* Task brief
Only text lines belong in the answer: the lines from the first one in the records through the line with "[43,59,178,72] effie@ubuntu:~$ ->", copied exactly.

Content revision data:
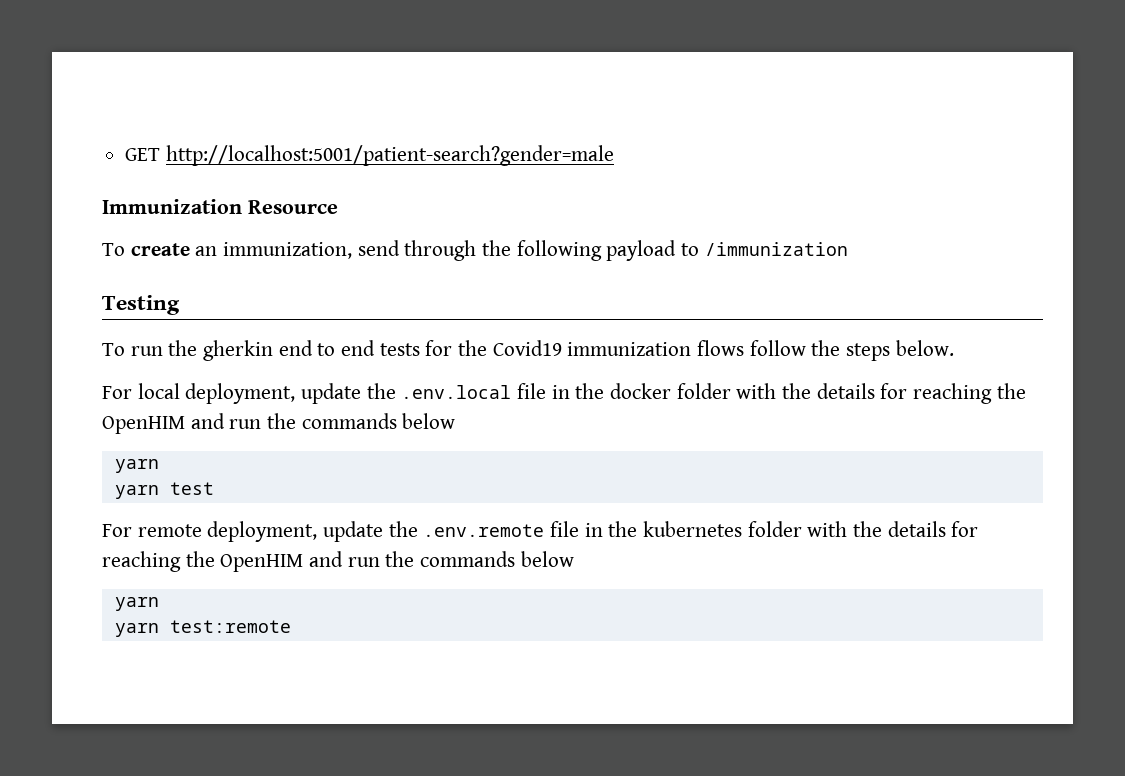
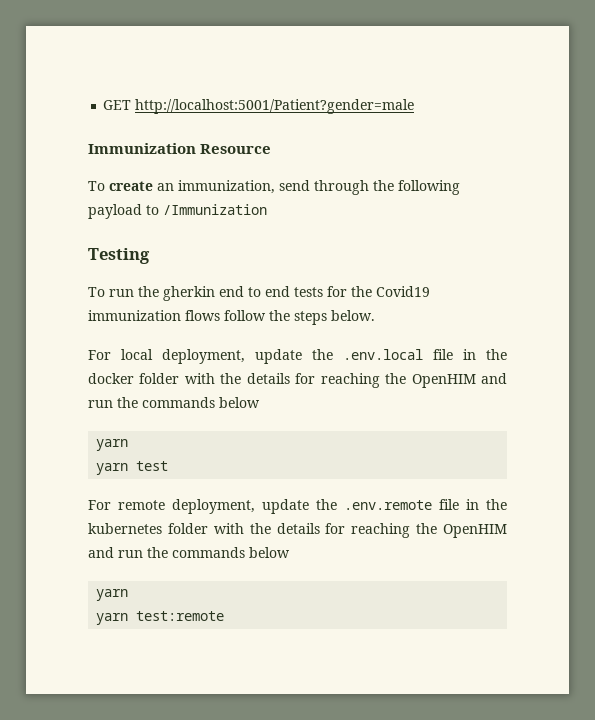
[165,145,614,166] http://localhost:5001/patient-search?gender=male -> [135,99,415,114] http://localhost:5001/Patient?gender=male
[704,242,848,256] /immunization -> [163,204,267,215] /Immunization

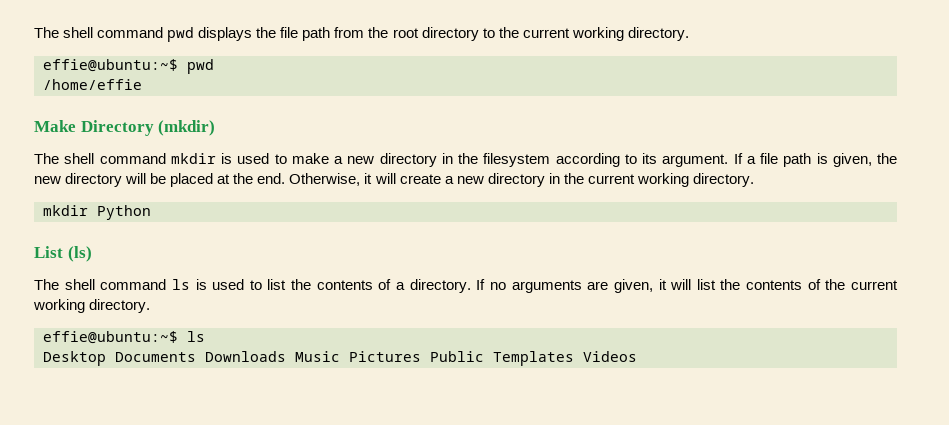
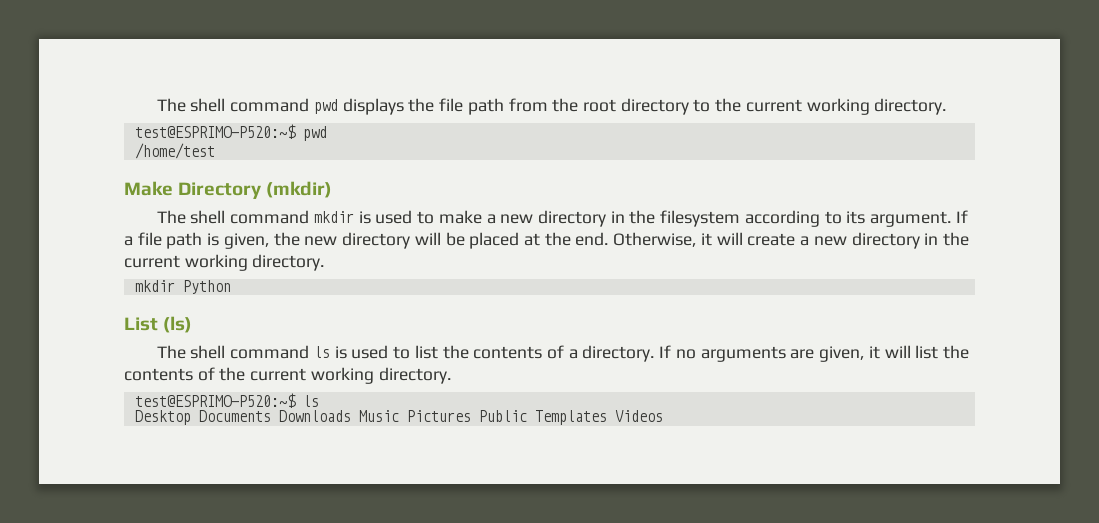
[43,59,178,72] effie@ubuntu:~$ -> [134,124,296,139] test@ESPRIMO-P520:~$
[43,79,142,90] /home/effie -> [134,143,215,159] /home/test
[43,331,178,344] effie@ubuntu:~$ -> [134,393,296,408] test@ESPRIMO-P520:~$

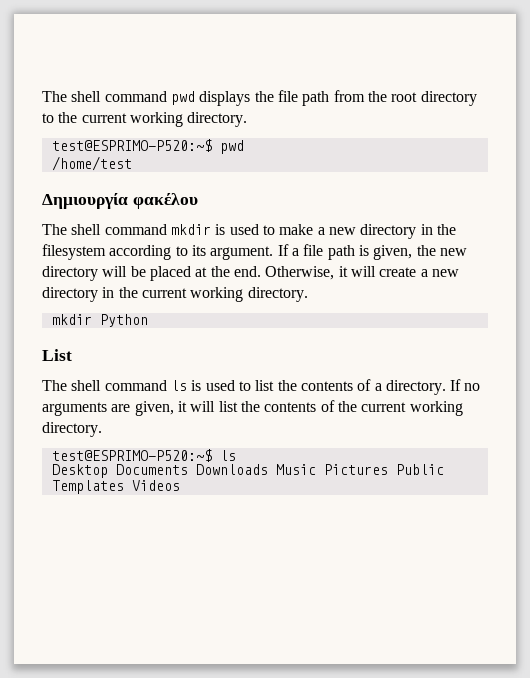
[124,181,333,199] Make Directory (mkdir) -> [42,193,198,209] Δημιουργία φακέλου
[163,316,193,333] (ls) -> (72, 355) none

* Result below
[165,145,614,166] http://localhost:5001/patient-search?gender=male -> [135,99,415,114] http://localhost:5001/Patient?gender=male
[704,242,848,256] /immunization -> [163,204,267,215] /Immunization

[43,59,178,72] effie@ubuntu:~$ -> [134,124,296,139] test@ESPRIMO-P520:~$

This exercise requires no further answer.